石造りの汚れた床に縛られ転がされている男性が見えた。ボコボコにされたっぽいが、まあ生きてはいるな。いますぐ死にそうな怪我でもない。
「あなた!」
「あ、ごめん声は届かない。遠くが見える魔法みたいなものなんで」
「あなたは、魔導師様なのですか⁉︎」
「違う。かな。俺の話はいいや。もしよかったら、中央領に戻らないか? 商売をするなら場所は用意する。ダンジョンの入り口だけど」
「???」
その話は後でいいか。とりあえずヘルンさんに子供たちを頼んで、俺は騎乗形態スライムで領府に向かう。
「なんでこんな正義の味方みたいなことする羽目になったやら」
“すみません、わたしたちの身勝手で”
「ごめんなさい、ますたー」
「いいよ。俺もダンジョンにまともな人材は欲しいと思ってたしな。ちゃんとした商人とかいると、将来すごく楽しそうだろ」
「そー、なの?」
さすがに、まだわかんないか。街場暮らしの楽しさとか、発展してく嬉しさとか、そういうのもダンジョンのみんながわかるようになってくれたら嬉しいな。
ブラザーはギュイーンと高速で野山を突っ切り、十分も走ると領府の城壁が見えるようになってきた。

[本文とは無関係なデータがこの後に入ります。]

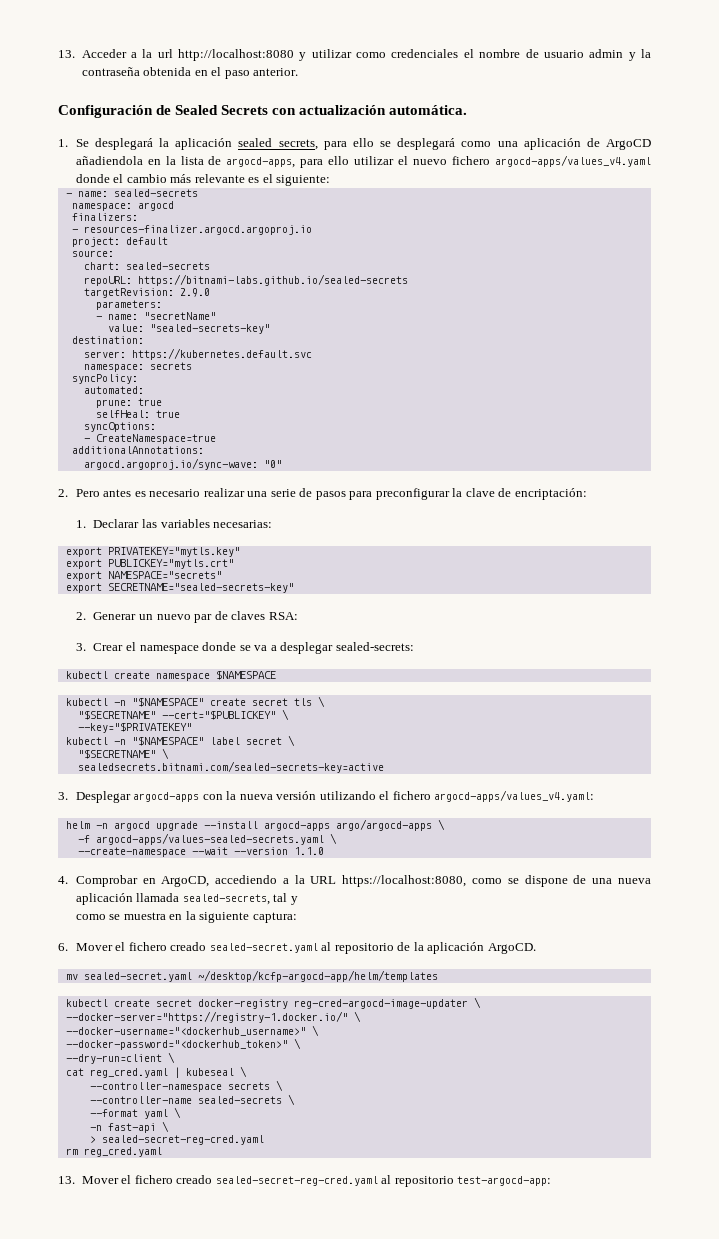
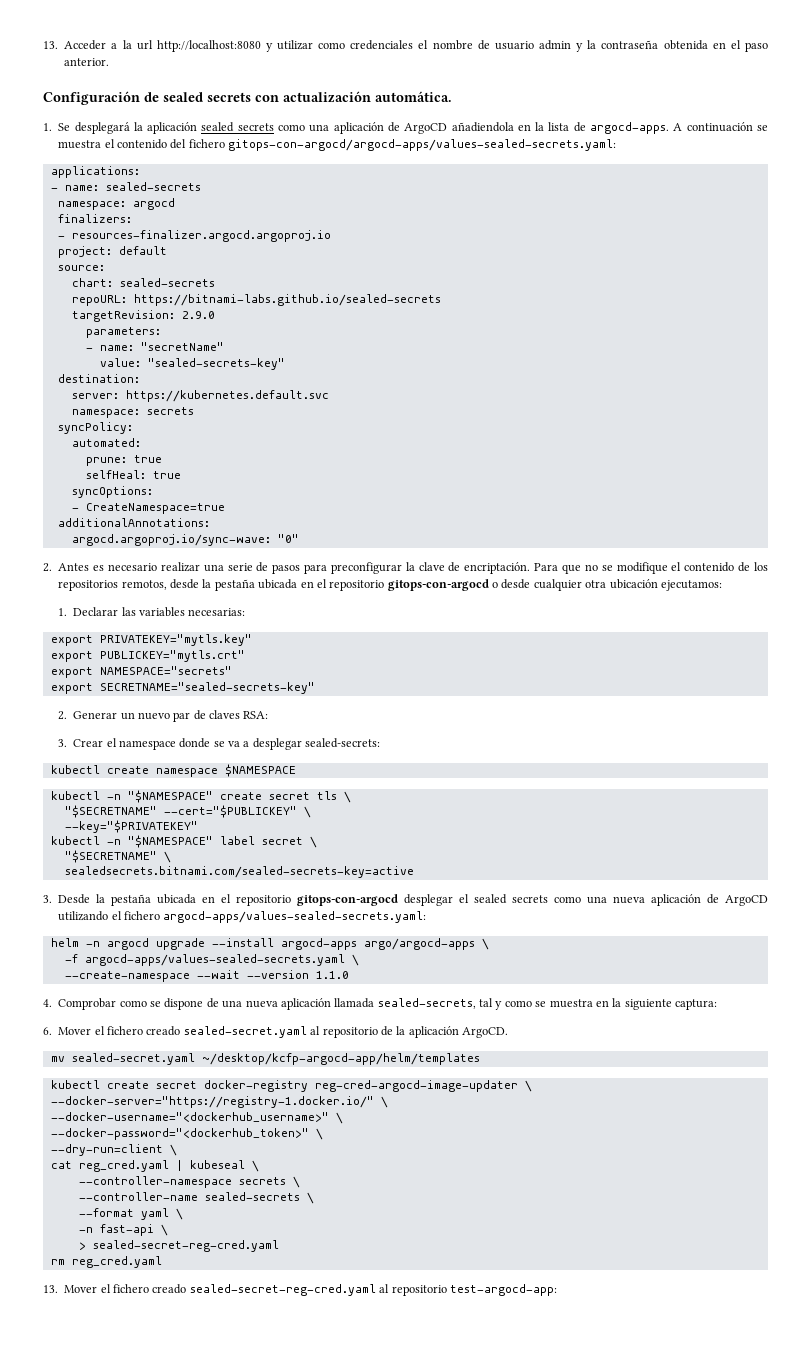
- Configuración de Sealed Secrets con actualización automática.
+ Configuración de sealed secrets con actualización automática.
- 1. Se desplegará la aplicación sealed secrets, para ello se desplegará como una aplicación de ArgoCD añadiendola en la lista de argocd-apps, para ello utilizar el nuevo fichero argocd-apps/values_v4.yaml donde el cambio más relevante es el siguiente:
+ 1. Se desplegará la aplicación sealed secrets como una aplicación de ArgoCD añadiendola en la lista de argocd-apps. A continuación se muestra el contenido del fichero gitops-con-argocd/argocd-apps/values-sealed-secrets.yaml:
+ applications:
- 2. Pero antes es necesario realizar una serie de pasos para preconfigurar la clave de encriptación:
+ 2. Antes es necesario realizar una serie de pasos para preconfigurar la clave de encriptación. Para que no se modifique el contenido de los repositorios remotos, desde la pestaña ubicada en el repositorio gitops-con-argocd o desde cualquier otra ubicación ejecutamos:
- 3. Desplegar argocd-apps con la nueva versión utilizando el fichero argocd-apps/values_v4.yaml:
+ 3. Desde la pestaña ubicada en el repositorio gitops-con-argocd desplegar el sealed secrets como una nueva aplicación de ArgoCD utilizando el fichero argocd-apps/values-sealed-secrets.yaml:
- 4. Comprobar en ArgoCD, accediendo a la URL https://localhost:8080, como se dispone de una nueva aplicación llamada sealed-secrets, tal y
- como se muestra en la siguiente captura:
+ 4. Comprobar como se dispone de una nueva aplicación llamada sealed-secrets, tal y como se muestra en la siguiente captura:

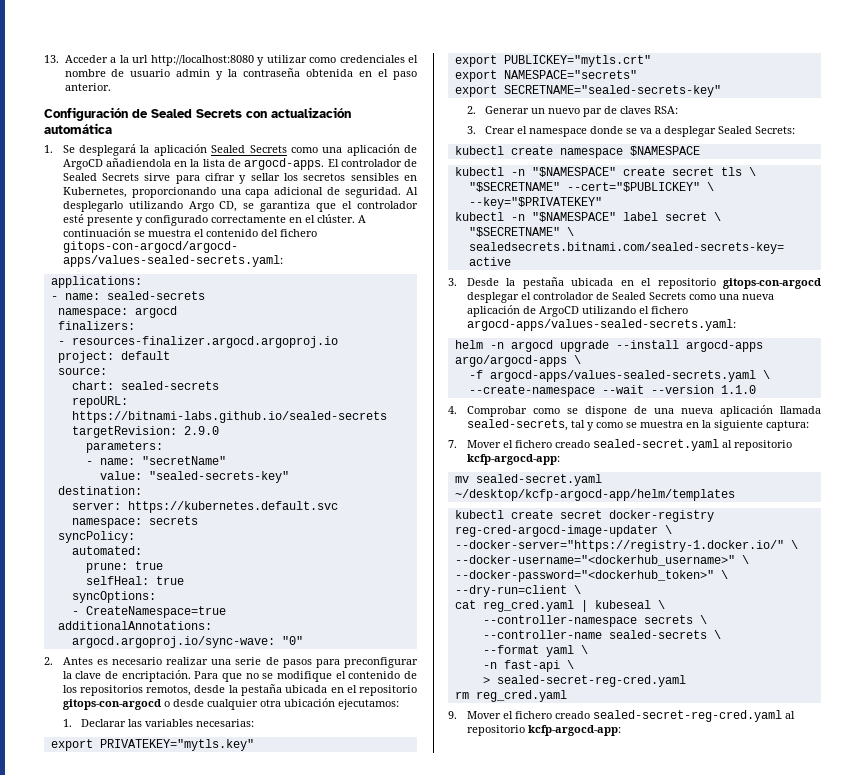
- Configuración de sealed secrets con actualización automática.
+ Configuración de Sealed Secrets con actualización automática
- 1. Se desplegará la aplicación sealed secrets como una aplicación de ArgoCD añadiendola en la lista de argocd-apps.
+ 1. Se desplegará la aplicación Sealed Secrets como una aplicación de ArgoCD añadiendola en la lista de argocd-apps.
+ El controlador de Sealed Secrets sirve para cifrar y sellar los secretos sensibles en Kubernetes, proporcionando una capa adicional de seguridad. Al desplegarlo utilizando Argo CD, se garantiza que el controlador esté presente y configurado correctamente en el clúster.
- A continuación se muestra el contenido del fichero gitops-con-argocd/argocd-apps/values-sealed-secrets.yaml:
+ A continuación se muestra el contenido del fichero gitops-con-argocd/argocd- apps/values-sealed-secrets.yaml:
- 3. Crear el namespace donde se va a desplegar sealed-secrets:
+ 3. Crear el namespace donde se va a desplegar Sealed Secrets:
- 3. Desde la pestaña ubicada en el repositorio gitops-con-argocd desplegar el sealed secrets como una nueva aplicación de ArgoCD utilizando el fichero argocd-apps/values-sealed-secrets.yaml:
+ 3. Desde la pestaña ubicada en el repositorio gitops-con-argocd desplegar el controlador de Sealed Secrets como una nueva aplicación de ArgoCD utilizando el fichero argocd-apps/values-sealed-secrets.yaml:
- 6. Mover el fichero creado sealed-secret.yaml al repositorio de la aplicación ArgoCD.
+ 7. Mover el fichero creado sealed-secret.yaml al repositorio kcfp-argocd-app:
- 13. Mover el fichero creado sealed-secret-reg-cred.yaml al repositorio test-argocd-app:
+ 9. Mover el fichero creado sealed-secret-reg-cred.yaml al repositorio kcfp-argocd-app:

壁の上にはいくつか篝火が焚かれ、それが動いている。俺にはそれが、警戒状況のように見える。
「マール、あれは」
“さきほど、盗賊集落から伝令が。足の早い子供を使いに出したようです”
「それで俺たちの襲撃を知ったか」
なるほど。次に襲われるのが、自分たちのいる領府だと考えたわけだな。マールによれば、衛兵たちは守りを固めて、“謎のスライム使い”を迎撃すると息巻いているらしい。
なんだその肩書。いいけどさ。俺は使役してるというよりブラザーのお世話になってる感じなんだが。